Definitions and slabs of CGT
When the seller makes profits on selling property (capital asset), it is the profit (capital gain) which is taxed, hence the name. According to the Finance Act 2017, CGT is levied only when the property is sold within three years of its purchase. The rate of taxation is 10% for the first year, 7.5% if sold during the second year, and 5% if sold during the third year.
Previously, these gains were to be calculated according to the fair market value, based on FBR’s valuation table. However, since now the in the Finance Act 2018, under Budget 2018-19, the government has abolished the FBR rates and the valuation tables, now FBR is to be calculated on the declared value. Any property held for more than three years will not make the seller liable for payment of CGT. Plots allotted to army officers and families of martyrs of defence forces are exempted from the CGT.
How to calculate the CGT you have to pay?
If you noted the actual value of property in the sale deed when you bought it, things still remain pretty straightforward for you. You will still declare the actual value of property in your sale deed and the CGT you will have to pay will be dependent on the difference of the two values, and the amount you have gained, as shown below:
|Buying Price||Selling Price||Profit (Capital Gains)||CGT|
|1st Year (10%)||2,000,000||3,000,000||1,000,000||100,000|
|2nd Year (7.5%)||2,000,000||3,000,000||1,000,000||75,000|
|3rd Year (5%)||2,000,000||3,000,000||1,000,000||50,000|
|4th Year onward||2,000,000||3,000,000||1,000,000||0|
It should be noted that if you have no profit, or you are selling it at a loss, you are not liable to pay CGT in any case.

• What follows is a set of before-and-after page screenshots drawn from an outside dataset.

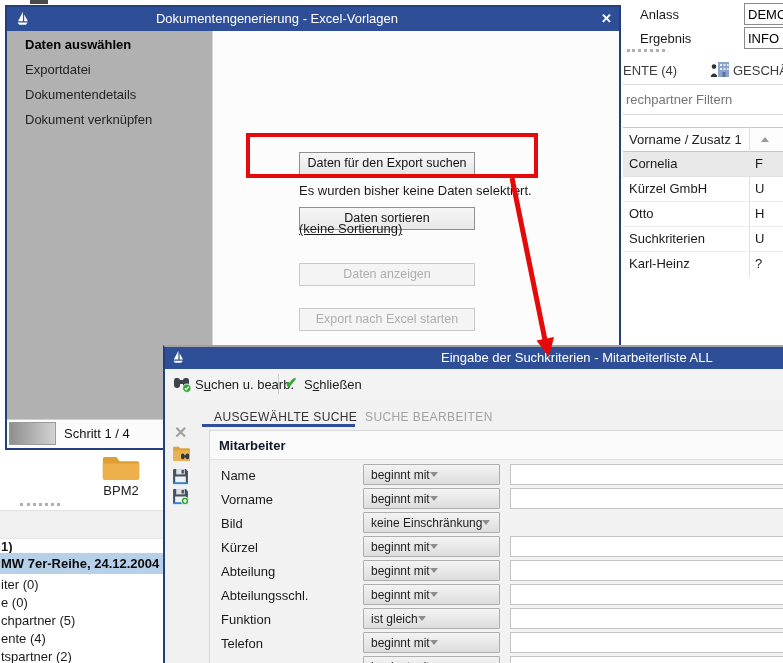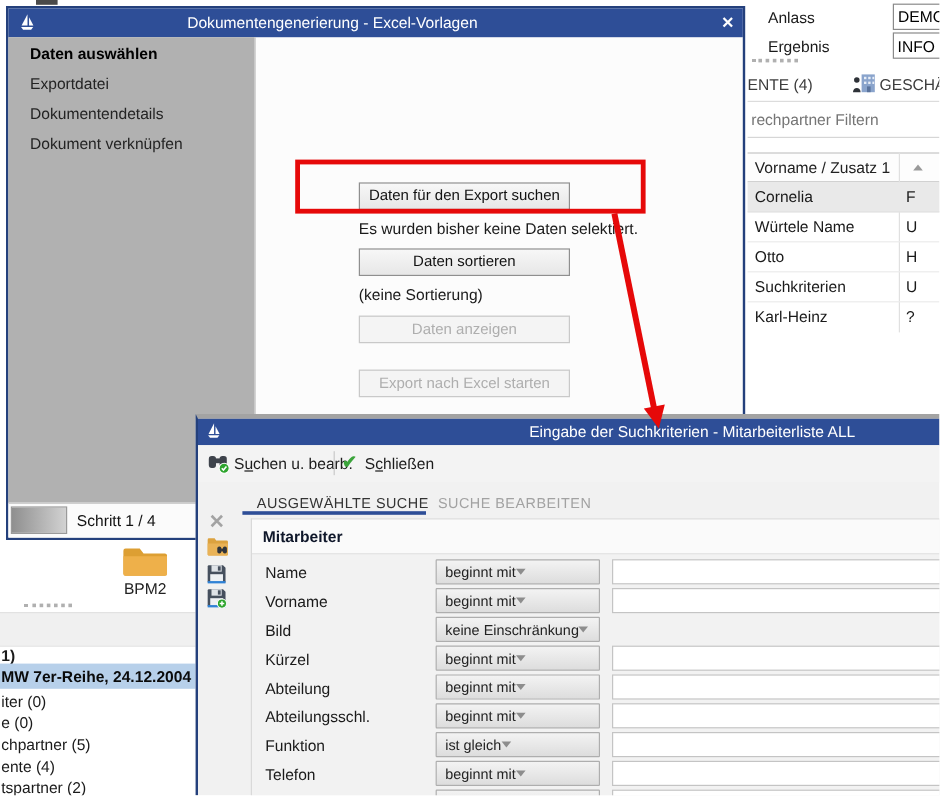--- a/index.html
+++ b/index.html
@@ -83,7 +83,7 @@
       <span class="abs" style="left:132px;top:4px;font-size:13px;">F</span>
     </div>
     <div class="abs" style="left:0;top:177px;width:160px;height:25px;border-bottom:1px solid #ececec;">
-      <span class="abs" style="left:6px;top:4px;font-size:13px;">Würtele Name</span>
+      <span class="abs" style="left:6px;top:4px;font-size:13px;">Kürzel GmbH</span>
       <span class="abs" style="left:132px;top:4px;font-size:13px;">U</span>
     </div>
     <div class="abs" style="left:0;top:202px;width:160px;height:25px;border-bottom:1px solid #ececec;">

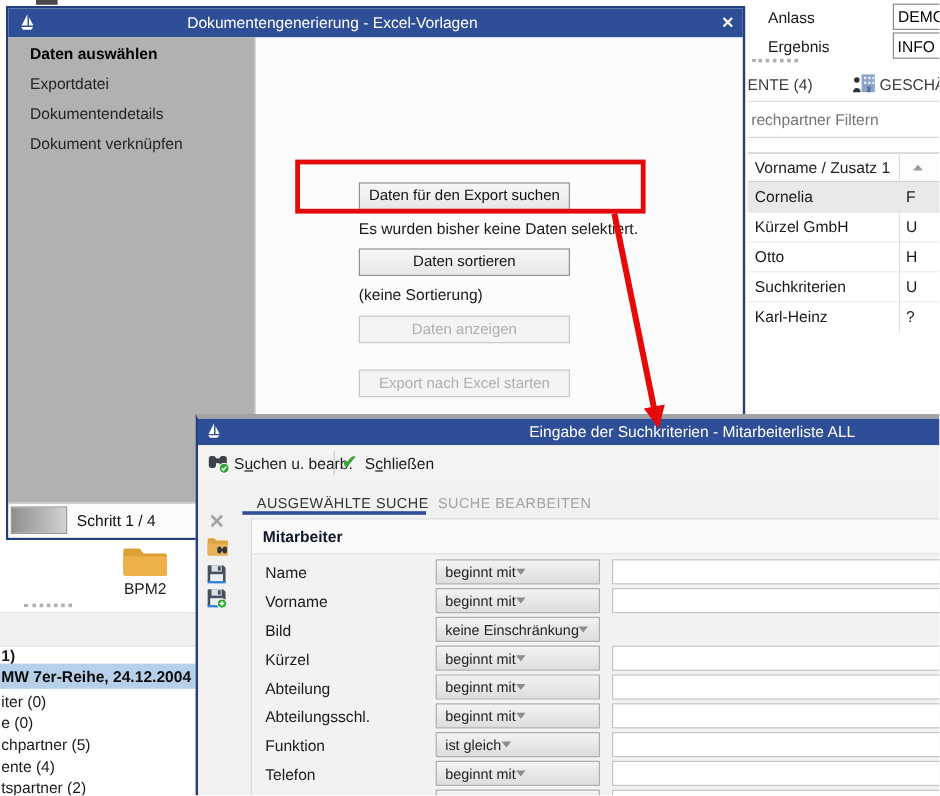--- a/index.html
+++ b/index.html
@@ -147,7 +147,7 @@
     <button class="wbtn" style="top:145px;">Daten für den Export suchen</button>
     <div class="caption" style="top:176px;">Es wurden bisher keine Daten selektiert.</div>
     <button class="wbtn" style="top:200px;">Daten sortieren</button>
-    <div class="caption" style="top:231px;">(keine Sortierung)</div>
+    <div class="caption" style="top:214px;text-decoration:underline;">(keine Sortierung)</div>
     <button class="wbtn disabled" style="top:256px;" disabled="">Daten anzeigen</button>
     <button class="wbtn disabled" style="top:301px;" disabled="">Export nach Excel starten</button>
 

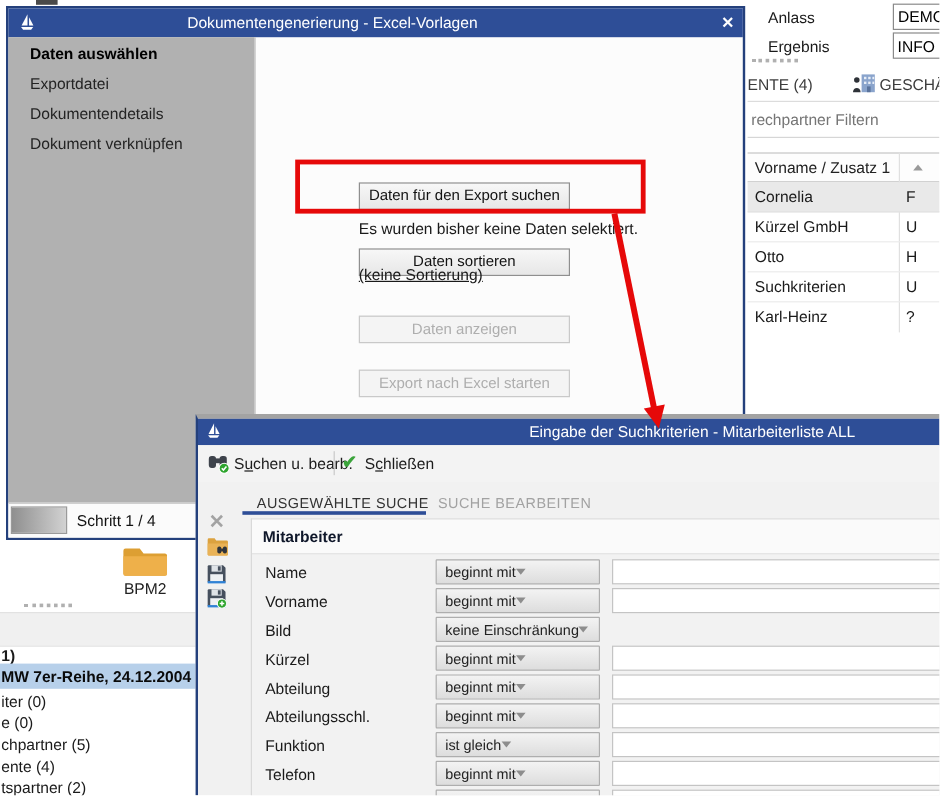--- a/index.html
+++ b/index.html
@@ -157,7 +157,7 @@
     </div>
   </div>
 
-  <div class="abs" style="left:163px;top:345px;width:620px;height:318px;border-left:2px solid #24407c;border-top:4px solid #a3a3a3;background:#f1f1f1;">
+  <div class="abs" style="left:163px;top:345px;width:620px;height:318px;border-left:2px solid #24407c;border-top:2px solid #a3a3a3;background:#f1f1f1;">
     <div class="titlebar abs" style="left:0;top:0;right:0;height:22px;">
       <span class="abs" style="left:6px;top:3px;">
         <svg width="14" height="14" viewBox="0 0 14 14">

For example, you bought a property for PKR 3 million, but had to sell it at PKR 2.7 million. You actually lost PKR 300,000, so you don’t have to pay any tax.
if you used DC rates or even FBR rates as the valuation of your property when buying it, however, the case will be different since the actual value of property is different from DC or FBR rates usually. For example, when you bought it, the DC rate of the property when you bought it was PKR 2 million, while the actual value was PKR 3 million. Now when you are selling it eight months later, the actual value stands at PKR 3.5 million. Your actual Capital Gains stand at PKR 500,000 but your purported profit stands at PKR 1.5 million. You will have to pay taxes on the capital gains of PKR 1.5 million. That is 10% of 1.5 million, equalling PKR 150,000.
This difference may be even more pronounced in some cases, where the difference between actual value and DC rates or FBR rates is larger. This may result in you effectively giving away almost the entirety of your profits as CGT.
However, you can no longer afford to disregard not declaring the proper value or at least half that value. Since, after the FBR’s Directorate of Immovable Property is established, under-valuation of property may result in government being able to buy your property off you.
The new tax regime was just launched after the Budget 2018-19, and that’s when the FBR rates were abolished as well. Moreover, the government has yet to announce the formation of Directorate of Immovable Property, which will set a number of new tax measures in motion, a considerable amount of confusion exists in the property market and situation will become clearer over time. You can be sure that we will keep you updated as they do!